Cinque giorni dopo, all’esame esterno del cadavere, vengono rilevate ecchimosi ed escoriazioni al naso, alla bocca, a una ascella e a una gamba e in altre parti del corpo ancora. La conclusione della procura è sempre la stessa: lo ha ucciso una overdose di metadone, le ferite se le è procurate durante la sommossa e non hanno contribuito al decesso.

Indagini sui decessi dei detenuti: domande senza risposta

Gli avvocati contrari all’archiviazione pongono altre domande, ineludibili eppure eluse dall’inchiesta. Risorse e mezzi schierati dal 118 erano sufficienti e proporzionati a centinaia di detenuti e detenute da assistere e curare, 546 persone? È stato correttamente applicato il protocollo per le maxiemergenze e quale? La gravità della situazione, poi sbandierata per giustificare ogni cosa, è stata compresa o sottovalutata dai responsabili della medicina d’urgenza? Sarebbero serviti più dottori, più infermieri, più tendoni, più volontari?

In attesa di reperire e leggere le linee guida ufficiali (e non solo l’opuscolo allegato agli atti e relativo alla provincia di Bologna), affermazioni e risposte parziali sono sparse nei verbali con le dichiarazioni degli operatori sanitari.

Quaranta visite in due ore durante la rivolta nel carcere di Modena: possibile?

La dottoressa S.P. prende servizio alle 21 dell’8 marzo. Si trova catapultata in una situazione senza precedenti. Vede che i posti letto del posto medico avanzato, un tendone, non bastano. Sono solo «circa sei», quantificherà a spanne i il collega F.. Così lei si consulta con il coordinatore (potrebbe essere P.D o C.C., citati in altri passaggi degli atti) e fa montare una seconda tensostruttura.

In un paio d’ore, parole sue, visita circa una quarantina di detenuti. Tre minuti a testa, la media. Abbastanza per definire e considerare “visita” il rapido contatto con i singoli carcerati da trattare.

Il dottor G.C. aggiunge un altro particolare utile per valutare la qualità dell’intervento del 118 e dei volontari al seguito, unità  di Protezione civile e Croce rossa non meglio indicate. I farmaci salvavita a disposizione, per contrastare le overdosi, non sono sufficienti.

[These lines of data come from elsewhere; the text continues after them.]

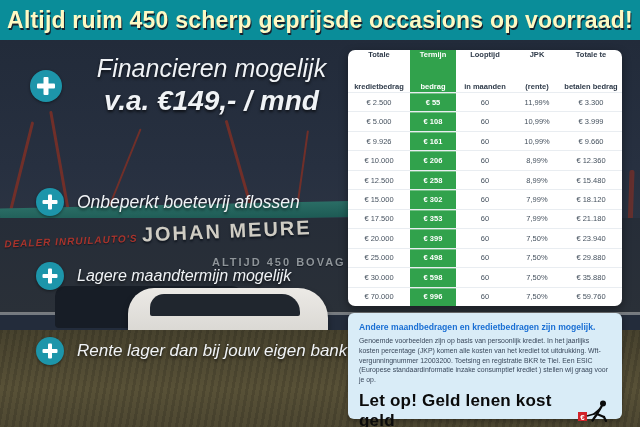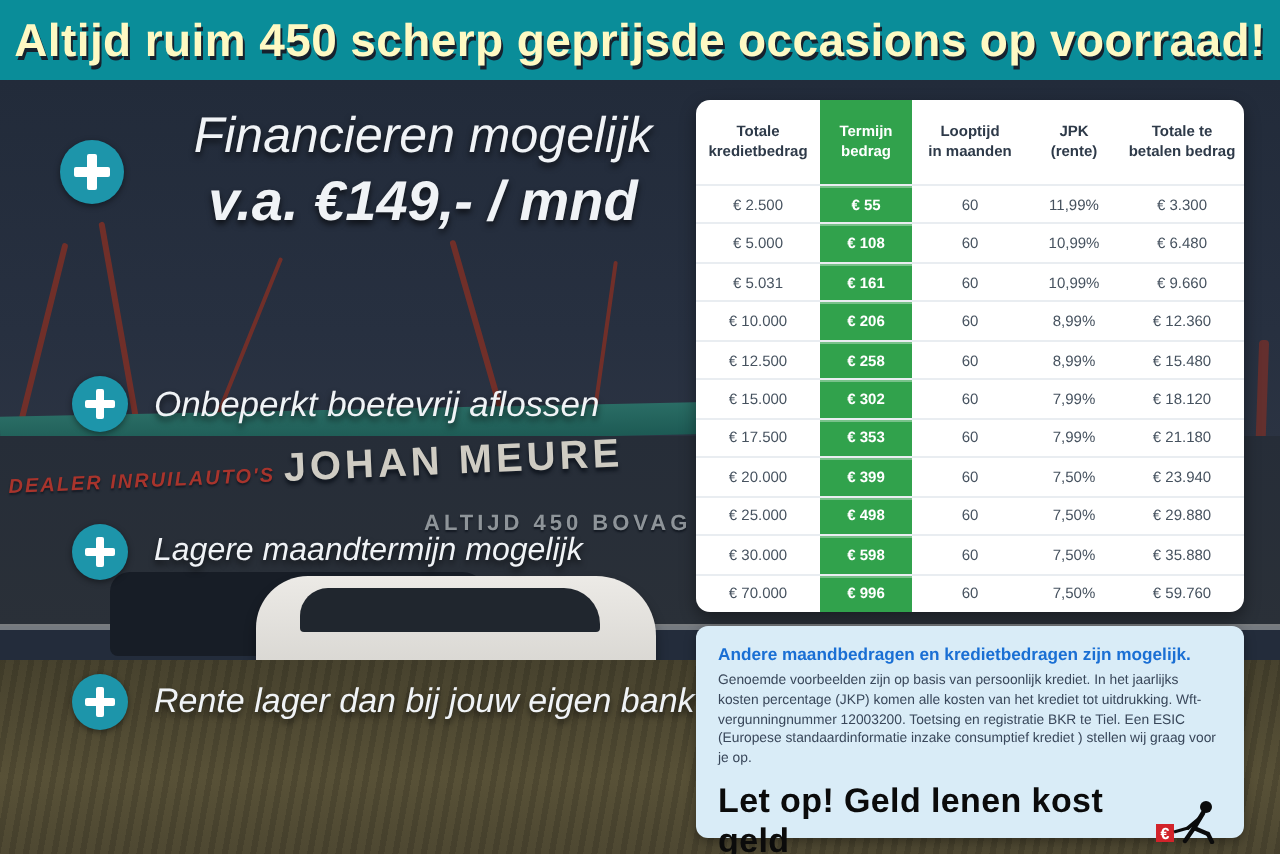"Totale" .th { justify-content: center -> space-between }
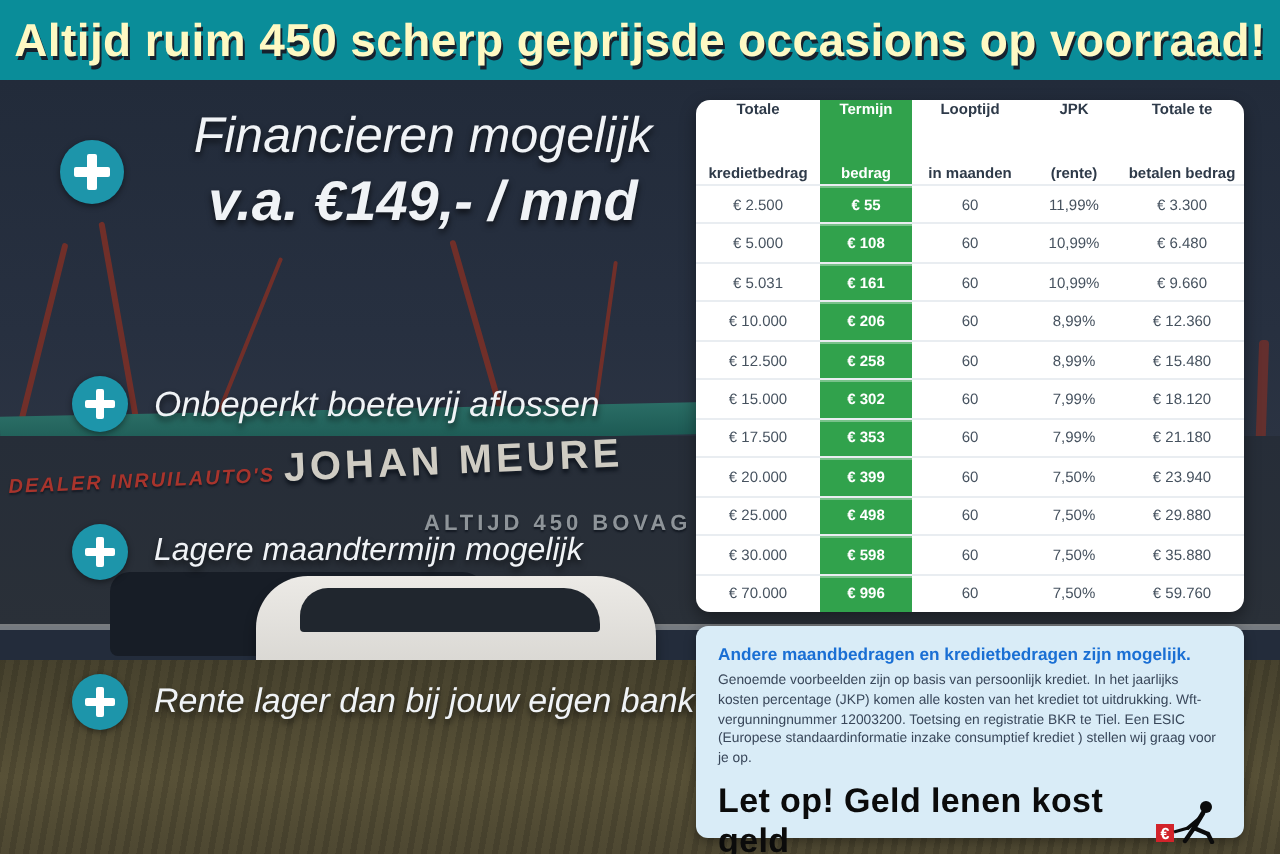"€ 6.480" div.td { text: 6.480 -> 3.999 }
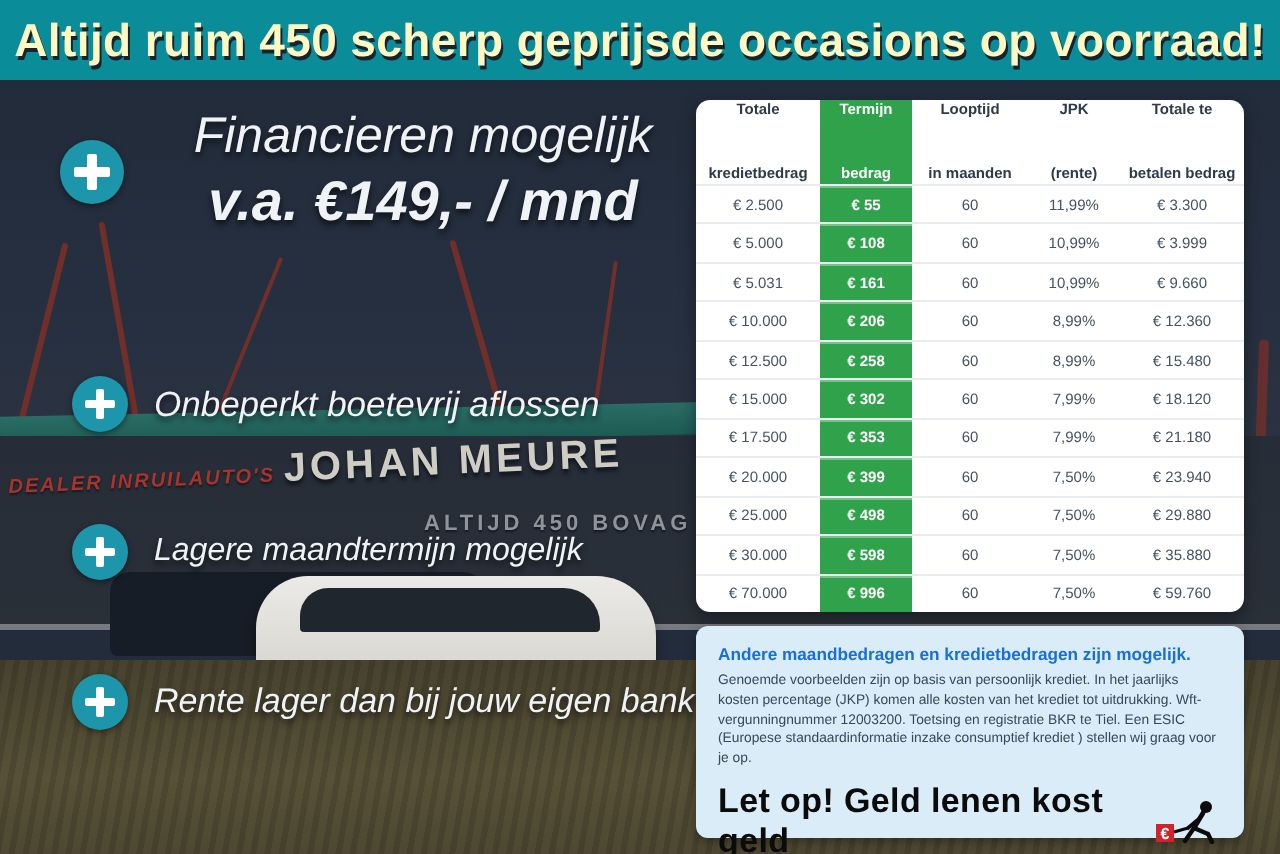"€ 5.031" div.td { text: 5.031 -> 9.926 }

Rivela: «Siamo stati costretti a farci portare altro antidoto dal pronto soccorso».

Slim Agrebi, 40 anni, tunisino

Slim si sente male all’interno del carcere incendiato dalla rivolta e fuori controllo. Sembra svenuto. Non si muove più. I compagni provano a rianimarlo poi lo portano alla rotonda, assieme a Hafedh Chouchane, e lo affidando agli agenti. Dalle carte si deducono tre orari diversi, sfasati.

Il decesso è constatato alle 22.00, potrebbero essere passare ore o decine di minuti. Il medico del 118, F.F., non nota lesioni esterne né segni di traumi. In sede di esame esterno del cadavere le escoriazioni e le ecchimosi vengono viste e appuntate. Sono al volto, alle gambe, alle braccia. L’autopsia esclude che abbiano in qualche modo contribuito alla morte.

La procura non approfondisce. Conclude, anche per Slim: «È evidente come nessun profilo di responsabilità sia ravvisabile in capo a chicchessia in relazione al suo decesso, determinato esclusivamente da intossicazione acuta da assunzione incongrua di metadone, riconducibile alla sua esclusiva volontà».